Tian Fangyan, Weng Haobo, Liu Ao, Liu Wen, Zhang Bei, Wang Yanan, Cheng Yufei, Cheng Shan, Fulati Zibire, Zhou Nianwei, Kong Dehong, Pan Cuizhen, Su Yangang, Xu Nuo, Chen Haiyan, Shu Xianhong
Department of Echocardiography, Zhongshan Hospital, Fudan University, Shanghai Institute of Cardiovascular Disease, Shanghai Institute of Medical Imaging, Shanghai, China; Department of Cardiology, Zhongshan Hospital, Fudan University, Shanghai Institute of Cardiovascular Disease, Shanghai, China; Department of Ultrasound Medicine, The Affiliated Hospital of Guizhou Medical University, Guiyang, China.
Department of Echocardiography, Zhongshan Hospital, Fudan University, Shanghai Institute of Cardiovascular Disease, Shanghai Institute of Medical Imaging, Shanghai, China; Department of Cardiology, Zhongshan Hospital, Fudan University, Shanghai Institute of Cardiovascular Disease, Shanghai, China.
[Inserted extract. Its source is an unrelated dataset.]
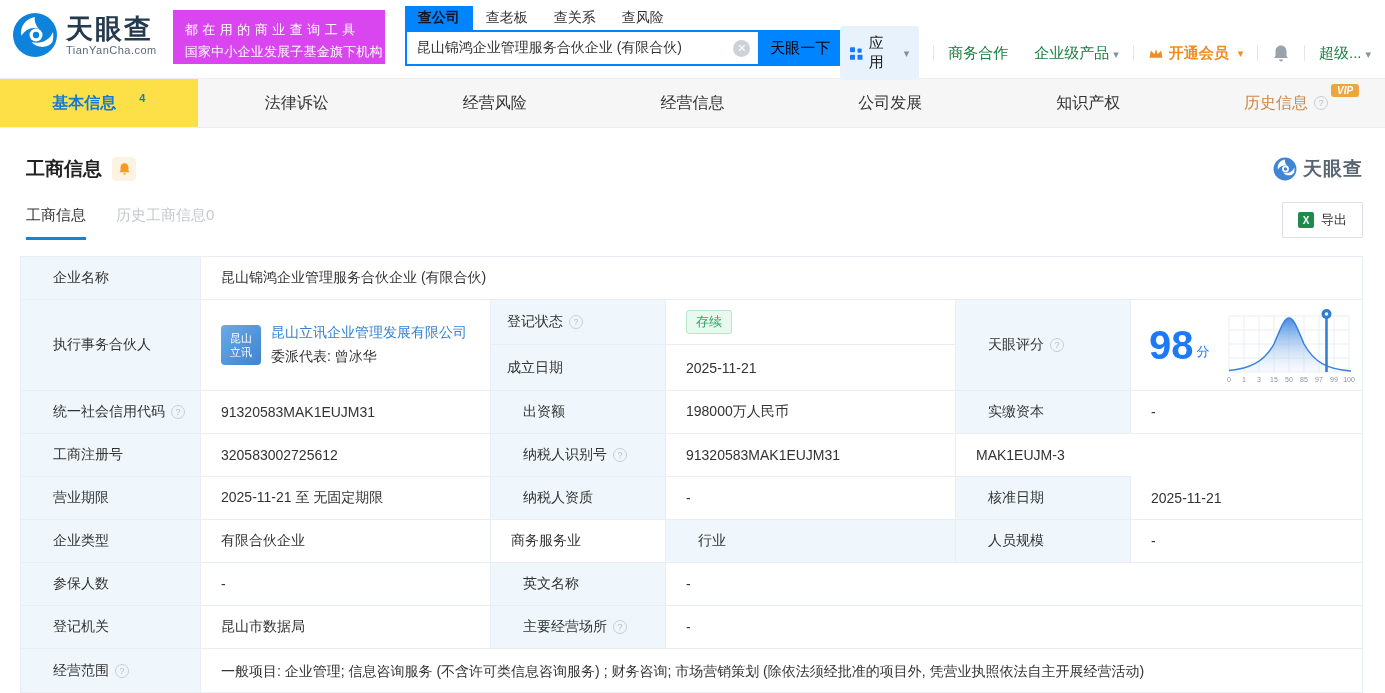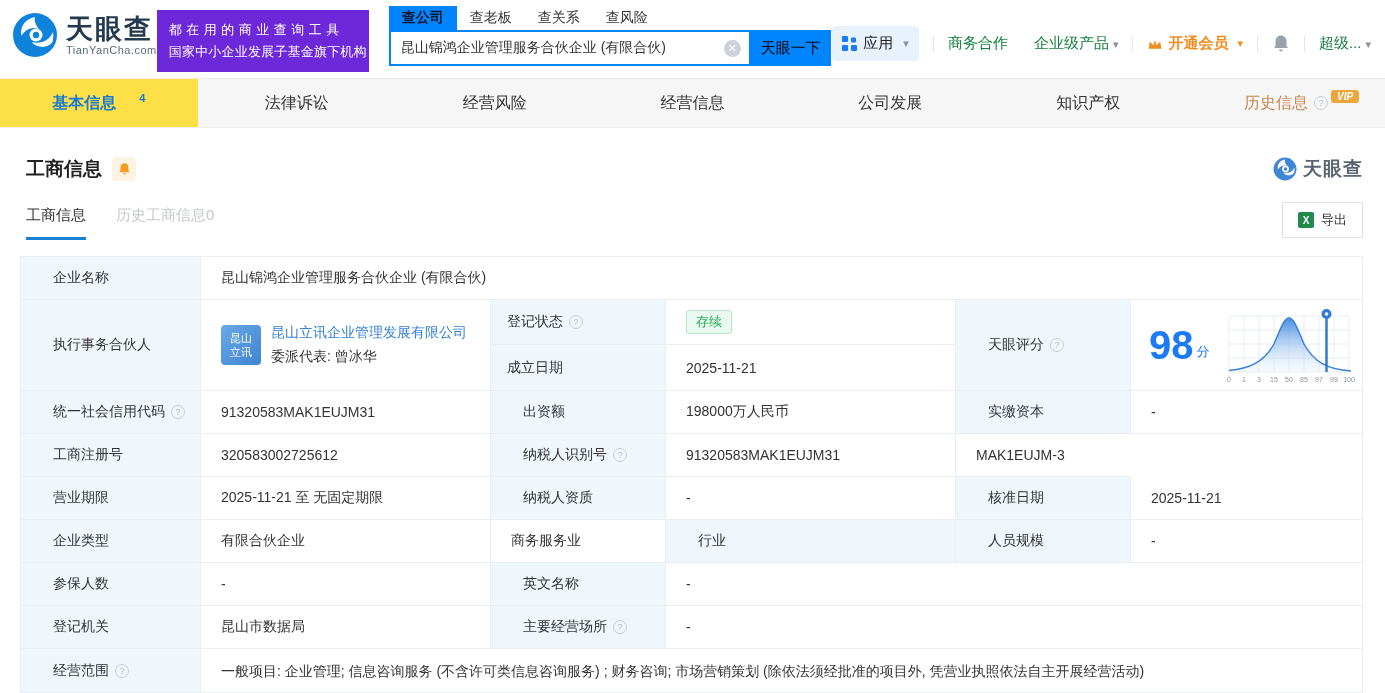"都在用的商业查询工具" .banner { background: #6d28d9 -> #d946ef; height: 62px -> 54px; margin: 10px 0 0 0 -> 10px 0 0 16px }
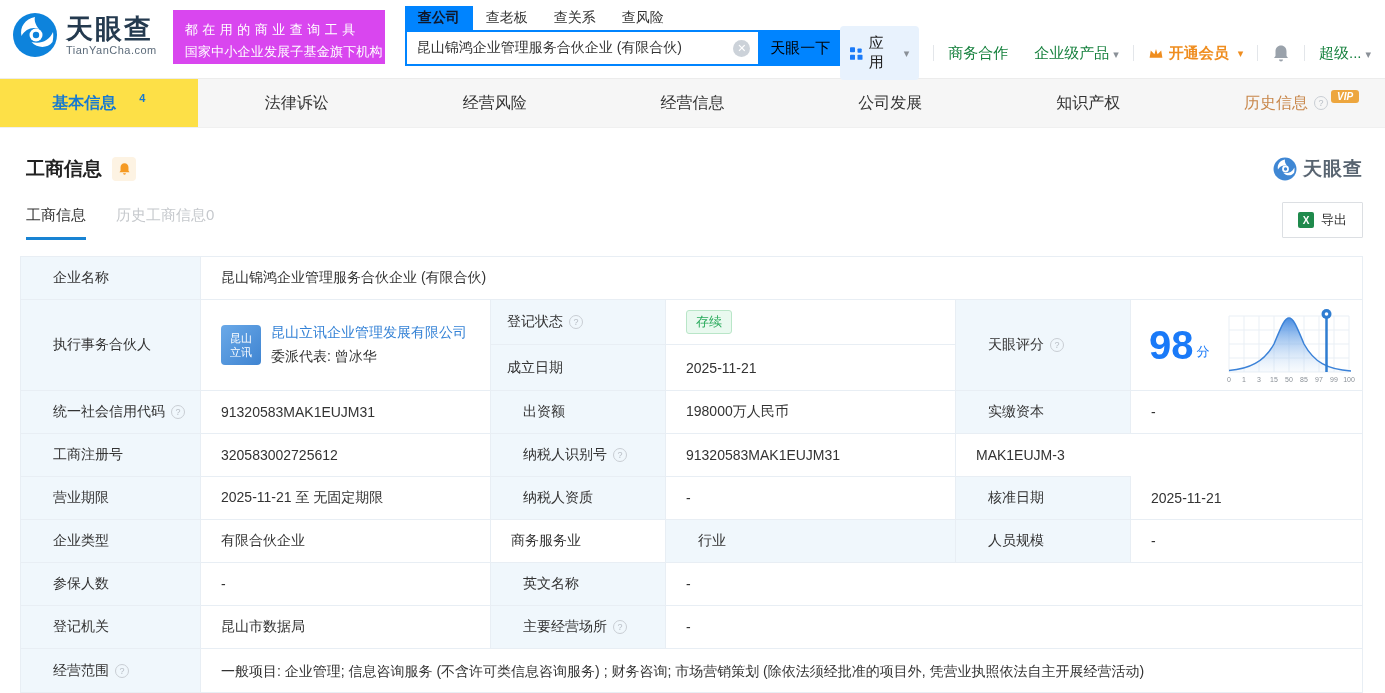"VIP" .vip-badge { top: 11px -> 5px }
Heart Rhythm. 2024 Apr;21(4):445-453. doi: 10.1016/j.hrthm.2023.12.012. Epub 2023 Dec 24.
The effect of left bundle branch pacing (LBBP) on right ventricular (RV) function is not well known, and there is conflicting evidence regarding whether cardiac resynchronization therapy improves RV function.
The study aimed to investigate the effect of LBBP on RV function and to evaluate the response of RV dysfunction (RVD) to LBBP.
Sixty-five LBBP candidates were prospectively included in the study and underwent echocardiography at baseline and 6-month follow-up. LBBP response was left ventricular (LV) reverse remodeling, defined as a reduction in LV end-systolic volume of ≥15% at follow-up.
Patients were assigned to 2 subgroups on the basis of 3-dimensional echocardiography-derived RV ejection fraction (EF) before LBBP implantation: 30 patients (46%) in the no RVD group and 35 patients (54%) in the RVD group. The RVD group was characterized by higher N-terminal pro-brain natriuretic peptide levels, New York Heart Association functional class, and larger LV/RV size. LBBP induced a significant reduction in QRS duration, LV size, and improvement in LVEF and mechanical dyssynchrony in both the no RVD and RVD groups, and a significant improvement in RV volumes and RVEF in the RVD group (all P<.01). LBBP resulted in a similar percentage reduction in QRS duration, LV dimensions, LV volumes, and percentage improvement in LVEF in RVD and no RVD groups (all P>.05). LV reverse remodeling (29 of 35 patients vs 27 of 30 patients; P = .323) in the RVD group was similar to that in the no RVD group after LBBP.
LBBP induces excellent electrical and mechanical resynchronization, with a significant improvement in RV volumes and function. RVD did not diminish the beneficial effects on LV reverse remodeling after LBBP.
左束支起搏(LBBP)对右心室(RV)功能的影响尚不明确,关于心脏再同步治疗是否能改善RV功能也存在相互矛盾的证据。
本研究旨在探讨LBBP对RV功能的影响,并评估RV功能障碍(RVD)对LBBP的反应。
前瞻性纳入65例LBBP候选患者,在基线和随访6个月时进行超声心动图检查。LBBP反应为左心室(LV)逆向重构,定义为随访时LV收缩末期容积减少≥15%。
根据LBBP植入前三维超声心动图得出的RV射血分数(EF),将患者分为2个亚组:无RVD组30例(46%),RVD组35例(54%)。RVD组的特点是N末端脑钠肽前体水平、纽约心脏协会功能分级较高,LV/RV尺寸较大。LBBP使无RVD组和RVD组的QRS时限、LV大小均显著降低,LVEF和机械不同步性均得到改善,RVD组的RV容积和RVEF也显著改善(均P<.01)。LBBP使RVD组和无RVD组的QRS时限、LV直径、LV容积降低的百分比以及LVEF改善的百分比相似(均P>.05)。LBBP后,RVD组的LV逆向重构(35例患者中的29例 vs 30例患者中的27例;P = .323)与无RVD组相似。
LBBP可诱导良好的电和机械再同步,显著改善RV容积和功能。RVD并未削弱LBBP后对LV逆向重构的有益作用。